При чем тут ремонт, да? Очень просто: в подъезде красили стены, из темно-зеленых превращали в брезентовые, защитного цвета, мы на вечной войне, доктор, белили потолки и меняли лифт. Лифт. Это означало, что на восьмой этаж нужно подниматься пешком. Подумаешь, пожмете вы плечами, мужчина ваших лет и комплекции на восьмой этаж должен взлетать быстрее ветра. Блестяще сказано, доктор, но окна. Окна!

В подъезде, пропитанном запахом краски, в теплые апрельские дни окна распахиваются широко, настежь. И с жадной щедростью соскучившейся по ласке одинокой женщины манят, тянут меня вниз. Доктор, весенний, по верхушкам людей и домов скользящий ветер, девушки в легких плащиках и разноцветных юбках, ветер жует и треплет их, как нахальный щен, а потом, наигравшись, слабо покачивает развешанное во дворе белье (такого уже почти не встретишь, но кое-где все еще случается) – я схожу с ума.

И так каждый день. Не осторожные щели, не робкие форточки – распахнутый зев. В каждом пролете. И ладно бы между вторым и третьим, третьим и четвертым, но и выше: между шестым и седьмым, седьмым и восьмым этажами окна открыты тоже.

Доктор, вы спросили меня примерно в середине приема, уже отстучав молоточком по моим послушно прыгающим коленкам: а что вы любите в жизни, Михаил?
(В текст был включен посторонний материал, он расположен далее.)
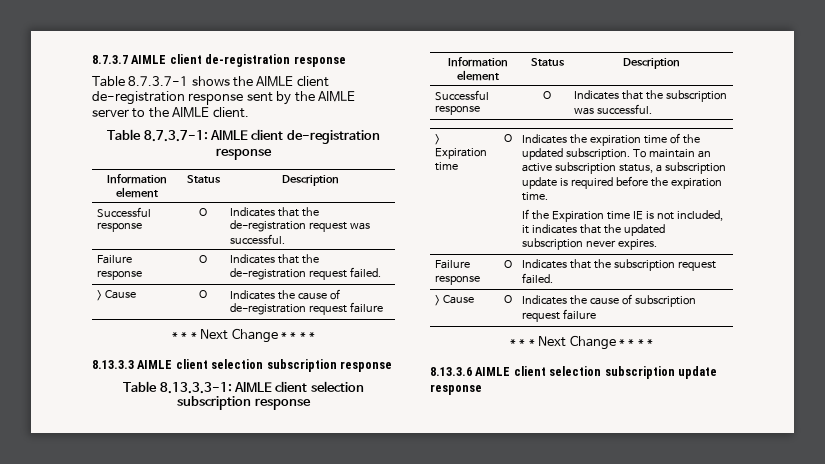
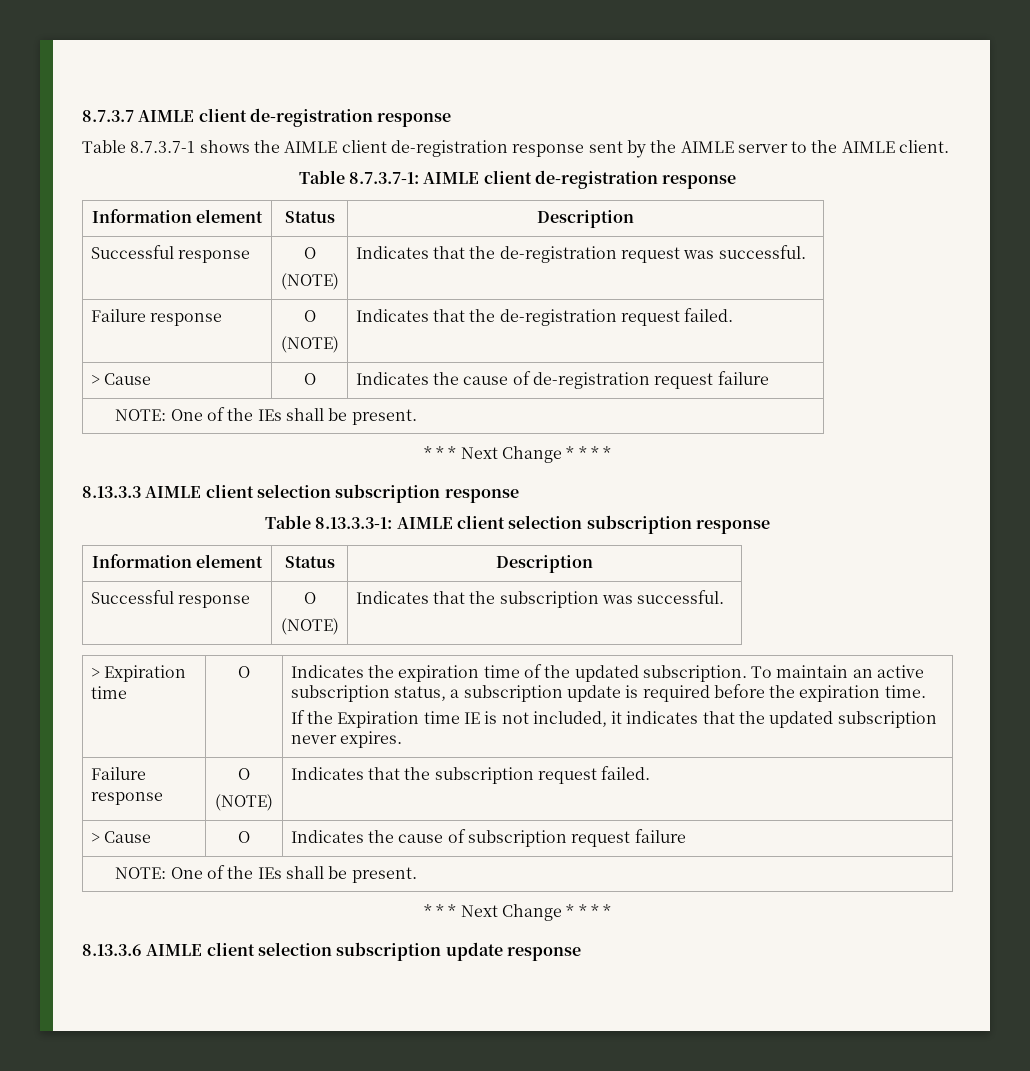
  Table 8.7.3.7-1: AIMLE client de-registration response
  Information element | Status | Description
- Successful response | O | Indicates that the de-registration request was successful.
- Failure response | O | Indicates that the de-registration request failed.
+ Successful response | O
+ (NOTE) | Indicates that the de-registration request was successful.
+ Failure response | O
+ (NOTE) | Indicates that the de-registration request failed.
  > Cause | O | Indicates the cause of de-registration request failure
+ NOTE: One of the IEs shall be present.
  Table 8.13.3.3-1: AIMLE client selection subscription response
  Information element | Status | Description
- Successful response | O | Indicates that the subscription was successful.
+ Successful response | O
+ (NOTE) | Indicates that the subscription was successful.
  If the Expiration time IE is not included, it indicates that the updated subscription never expires.
- Failure response | O | Indicates that the subscription request failed.
+ Failure response | O
+ (NOTE) | Indicates that the subscription request failed.
  > Cause | O | Indicates the cause of subscription request failure
+ NOTE: One of the IEs shall be present.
Любите сильнее всего, существует такое?

Я усмехнулся, пробормотал что-то вроде «да, наверное», вы застали меня врасплох, и я отмолчался. Доктор! Теперь я готов. Что люблю?

Глаза и мордочки моих мальчишек – люблю. Как они прыгают на меня сразу оба. Рыжеволосых с кошачьей зеленью в глазах (это зелень страсти, доктор! она зеленая, все вранье про цвет крови и ее оттенки), автомобили премиум-класса, мягкий и мощный звук, с каким они срываются с места, и этот особенный запах очень дорогой машины в салоне. Курнуть под настроение кальян, вдохнуть вкусного дыма, под тихое бурчанье воды, вот нравится, расслабляет, а еще итальянцев эпохи Возрождения, особенно женские портреты, их матовую кожу с сиянием внутри, а еще смешать голливудский боевичок с односолодовым виски в вытянутом стакане вечера – люблю. Незрелые кислые яблоки, кепки из мягкого фетра, в крупную клетку, идеальное сочетание зеленый-красный. Стейки medium rare, чтобы трудно, но сочно было жевать. У меня куча слабостей, доктор! Да, Формулу–1, разумеется – когда-то вообще не пропускал, но и сейчас, даже после ухода Шумахера из спорта и отчасти жизни, смотрю. Конечно, острота притупилась, да и любимцев нет – все-таки любой спорт должен быть очеловечен. Все равно включаю, болею, мчусь, прижатый к земле, вдыхая вонючий дым, слившись с моей умницей в одно упругое тело.

Доктор, я б зубами вцепился в этот пестрый ворох, утонул с головой в этой волшебной помойке людей, ароматов, приятных занятий, вкусов, ради нее я готов даже просыпаться в собственной постели и проживать слюдяное блеклое утро, каждый день. Спускаться на два этажа вниз, чтобы вести близнецов в сад. С прошлого года я поселился отдельно, так нам всем лучше, доктор, так мы решили.

Я готов ради этих кепок, дыма и гонок терпеть всю несносность своего внутреннего устроения.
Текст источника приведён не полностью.